The typical hospitalized patient encounters a needle every time a doctor orders a lab test. The standard procedure for blood extraction involves using a metal needle (“butterfly needle”) to “stick” patients' veins in their arms or hands. Blood drawing is a manual, labor-intensive process, with the average patient requiring hours of direct skilled labor during a typical hospital stay. This needle stick is not only painful and a major source of patient dissatisfaction, but the nurses or specialized blood drawing personnel (phlebotomists) often have difficulty finding the vein in approximately 10-15% of patients, resulting in multiple, painful “stick” attempts. This results in significantly higher material and labor costs (needles and tubing must be disposed of after every attempt) and increased patient pain and bruising.
The current process for drawing blood is inefficient, taking on average 7-10 minutes, and more than 21 minutes for 10% of patients. These 10% of patients are referred to as Difficult Intra-Venous Access or more commonly as “tough stick” patients. If superficial veins are not readily apparent, blood can be forced into the vein by massaging the arm from wrist to elbow, tapping the site with the index and middle finger, applying a warm, damp washcloth to the site for 5 minutes, or by lowering the extremity over the bedside to allow the veins to fill. Each of these methods is time consuming and therefore costly.

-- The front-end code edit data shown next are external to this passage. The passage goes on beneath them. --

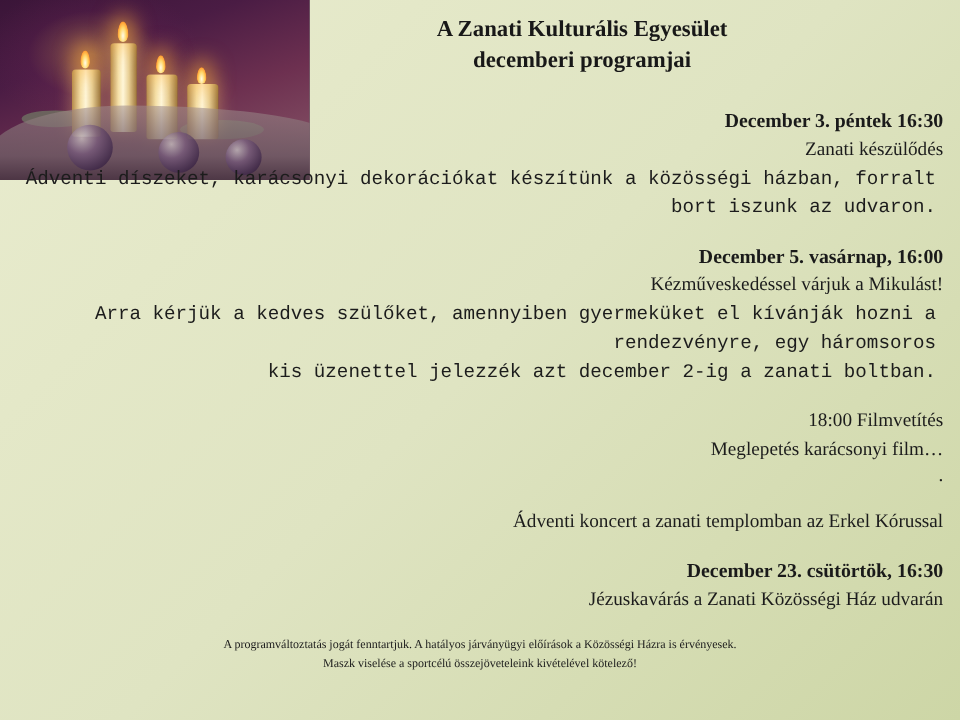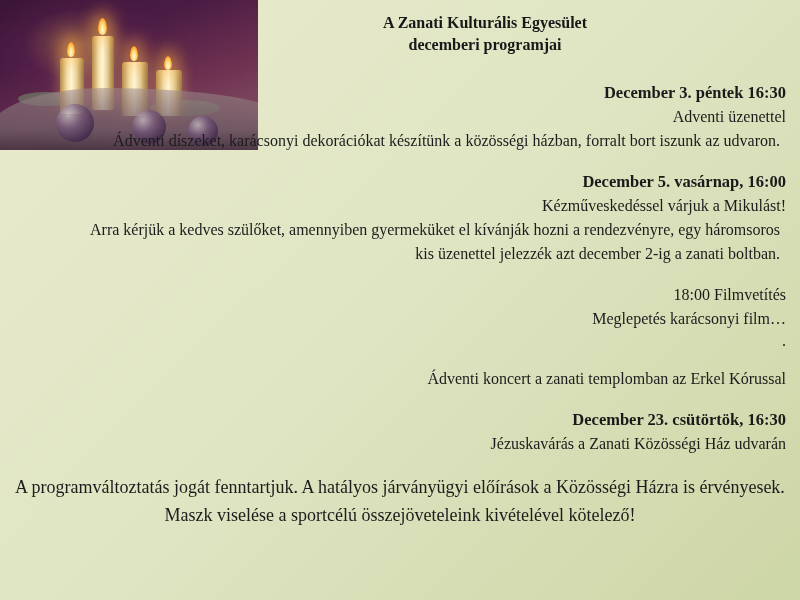"A Zanati Kulturális Egyesület" #title { font-size: 16px -> 19px }
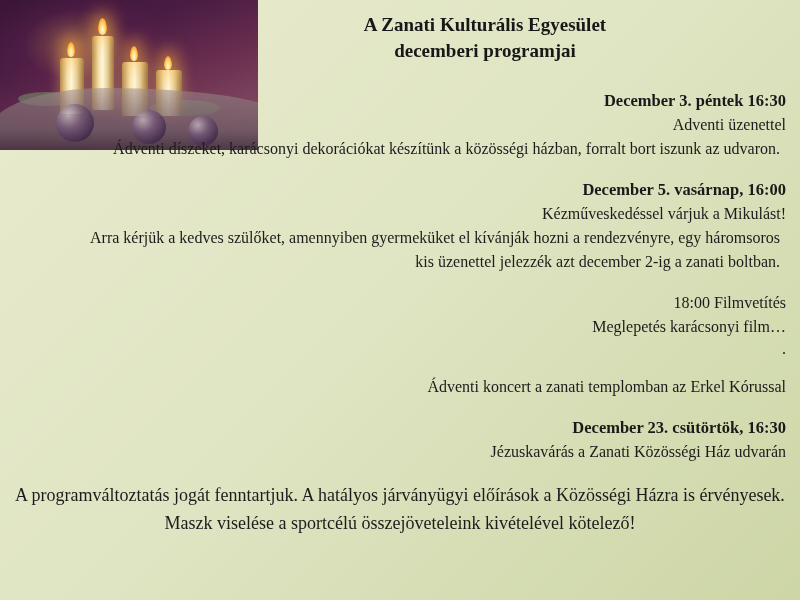"Adventi üzenettel" div.ev-line { text: Adventi üzenettel -> Zanati készülődés }
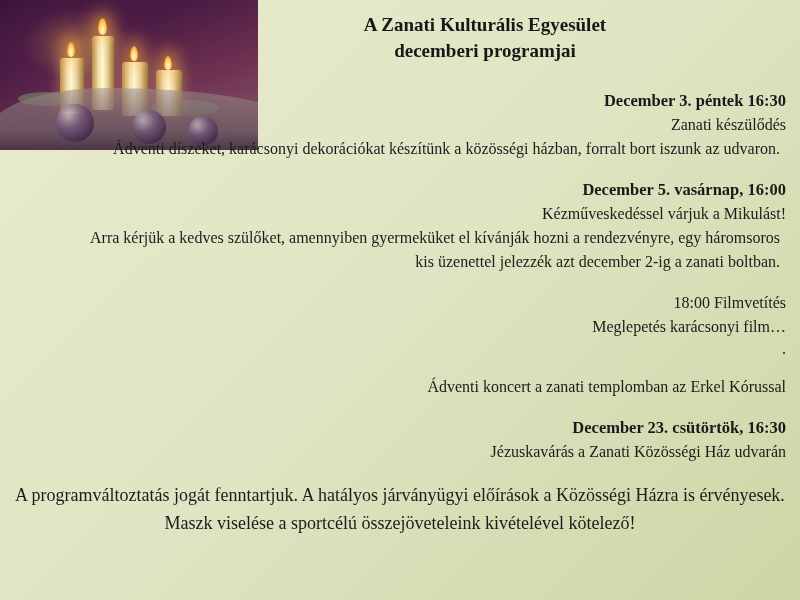"Ádventi díszeket, karácsonyi" .ev-line.wide { font-family: none -> Liberation Mono, monospace }
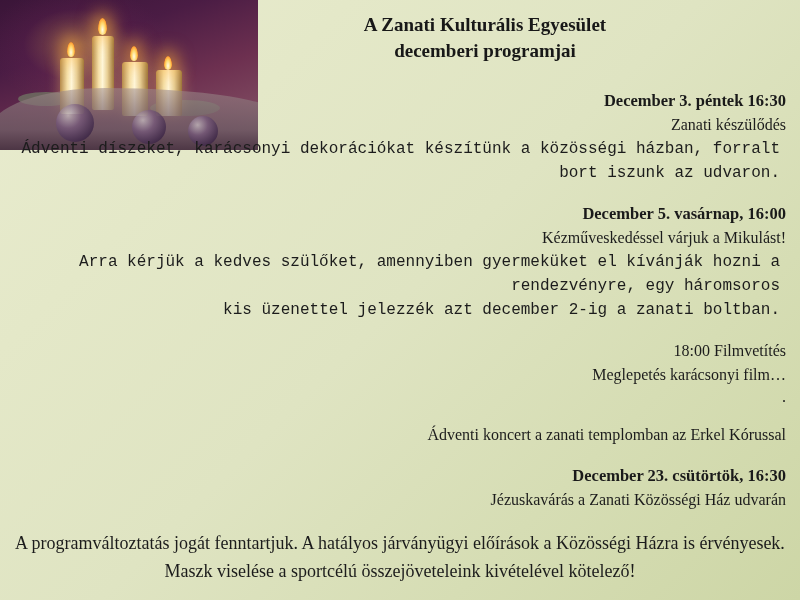"A programváltoztatás jogát fenntartjuk." #footer { font-size: 18px -> 10px }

Peripheral IV catheters (PIVs) are inserted into most patients while they are hospitalized and used for infusing fluids and medications. However, they are not designed for blood extractions. The failure rates for aspiration reach 20-50% when PIVs have been left inserted for more than a day. Blood extracted from PIVs is often hemolyzed, defined as the rupture of red blood cells and the release of their contents into surrounding fluid, resulting in a discarded sample and need to repeat the blood collection.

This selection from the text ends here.